### What is expected
What you give must be exactly the lines of the material from the first through the line that contains "html: <span>收入/支出</span> ->", inclusive, and no others.

### Records to use

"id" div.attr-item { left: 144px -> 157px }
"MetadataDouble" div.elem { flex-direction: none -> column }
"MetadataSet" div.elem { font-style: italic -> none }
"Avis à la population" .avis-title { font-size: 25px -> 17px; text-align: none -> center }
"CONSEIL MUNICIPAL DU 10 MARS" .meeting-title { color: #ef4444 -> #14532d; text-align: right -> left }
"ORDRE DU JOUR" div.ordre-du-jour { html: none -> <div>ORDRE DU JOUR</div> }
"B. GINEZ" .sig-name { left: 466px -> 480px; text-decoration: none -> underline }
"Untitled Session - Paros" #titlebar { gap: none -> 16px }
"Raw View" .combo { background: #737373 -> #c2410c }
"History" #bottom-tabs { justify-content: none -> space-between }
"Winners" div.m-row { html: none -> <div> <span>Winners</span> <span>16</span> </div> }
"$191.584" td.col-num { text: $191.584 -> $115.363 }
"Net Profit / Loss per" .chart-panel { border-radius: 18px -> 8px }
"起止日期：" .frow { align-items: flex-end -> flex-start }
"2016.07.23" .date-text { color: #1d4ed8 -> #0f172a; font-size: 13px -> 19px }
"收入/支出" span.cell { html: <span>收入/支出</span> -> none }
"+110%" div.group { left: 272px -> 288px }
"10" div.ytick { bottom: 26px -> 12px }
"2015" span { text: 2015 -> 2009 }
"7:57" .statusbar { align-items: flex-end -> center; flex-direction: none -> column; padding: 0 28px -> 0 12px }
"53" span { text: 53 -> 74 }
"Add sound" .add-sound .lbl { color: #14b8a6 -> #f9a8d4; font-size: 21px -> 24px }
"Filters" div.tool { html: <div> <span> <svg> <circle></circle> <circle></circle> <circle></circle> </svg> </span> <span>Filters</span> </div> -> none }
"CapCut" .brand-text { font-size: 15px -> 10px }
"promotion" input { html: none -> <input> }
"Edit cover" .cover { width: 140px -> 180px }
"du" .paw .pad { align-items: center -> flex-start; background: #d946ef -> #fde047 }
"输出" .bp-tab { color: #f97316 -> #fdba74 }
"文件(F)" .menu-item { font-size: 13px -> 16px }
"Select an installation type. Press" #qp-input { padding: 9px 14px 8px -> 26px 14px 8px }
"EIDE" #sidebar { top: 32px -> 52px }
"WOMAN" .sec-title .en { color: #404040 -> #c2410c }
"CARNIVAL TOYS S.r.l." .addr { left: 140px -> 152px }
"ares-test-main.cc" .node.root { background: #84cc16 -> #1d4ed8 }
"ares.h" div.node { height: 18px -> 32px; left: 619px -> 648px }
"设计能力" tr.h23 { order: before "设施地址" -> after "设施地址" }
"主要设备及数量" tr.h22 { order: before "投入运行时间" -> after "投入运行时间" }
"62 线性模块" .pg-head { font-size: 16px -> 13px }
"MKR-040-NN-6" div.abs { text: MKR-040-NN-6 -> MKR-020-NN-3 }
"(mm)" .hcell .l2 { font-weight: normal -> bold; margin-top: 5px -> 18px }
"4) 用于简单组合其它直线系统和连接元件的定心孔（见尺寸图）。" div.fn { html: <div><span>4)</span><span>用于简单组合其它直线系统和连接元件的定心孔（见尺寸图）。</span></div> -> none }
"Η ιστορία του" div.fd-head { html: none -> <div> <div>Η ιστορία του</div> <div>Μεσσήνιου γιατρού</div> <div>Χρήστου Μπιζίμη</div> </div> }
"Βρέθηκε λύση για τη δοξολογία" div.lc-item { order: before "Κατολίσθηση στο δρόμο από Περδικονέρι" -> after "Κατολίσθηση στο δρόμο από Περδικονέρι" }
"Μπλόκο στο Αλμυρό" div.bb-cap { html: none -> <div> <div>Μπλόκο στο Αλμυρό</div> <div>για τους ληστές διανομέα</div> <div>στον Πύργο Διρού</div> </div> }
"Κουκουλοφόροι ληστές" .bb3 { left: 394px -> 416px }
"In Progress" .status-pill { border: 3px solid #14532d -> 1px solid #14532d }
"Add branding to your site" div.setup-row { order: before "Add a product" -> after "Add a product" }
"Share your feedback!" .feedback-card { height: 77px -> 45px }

### Answer to this exercise
"id" div.attr-item { left: 144px -> 157px }
"MetadataDouble" div.elem { flex-direction: none -> column }
"MetadataSet" div.elem { font-style: italic -> none }
"Avis à la population" .avis-title { font-size: 25px -> 17px; text-align: none -> center }
"CONSEIL MUNICIPAL DU 10 MARS" .meeting-title { color: #ef4444 -> #14532d; text-align: right -> left }
"ORDRE DU JOUR" div.ordre-du-jour { html: none -> <div>ORDRE DU JOUR</div> }
"B. GINEZ" .sig-name { left: 466px -> 480px; text-decoration: none -> underline }
"Untitled Session - Paros" #titlebar { gap: none -> 16px }
"Raw View" .combo { background: #737373 -> #c2410c }
"History" #bottom-tabs { justify-content: none -> space-between }
"Winners" div.m-row { html: none -> <div> <span>Winners</span> <span>16</span> </div> }
"$191.584" td.col-num { text: $191.584 -> $115.363 }
"Net Profit / Loss per" .chart-panel { border-radius: 18px -> 8px }
"起止日期：" .frow { align-items: flex-end -> flex-start }
"2016.07.23" .date-text { color: #1d4ed8 -> #0f172a; font-size: 13px -> 19px }
"收入/支出" span.cell { html: <span>收入/支出</span> -> none }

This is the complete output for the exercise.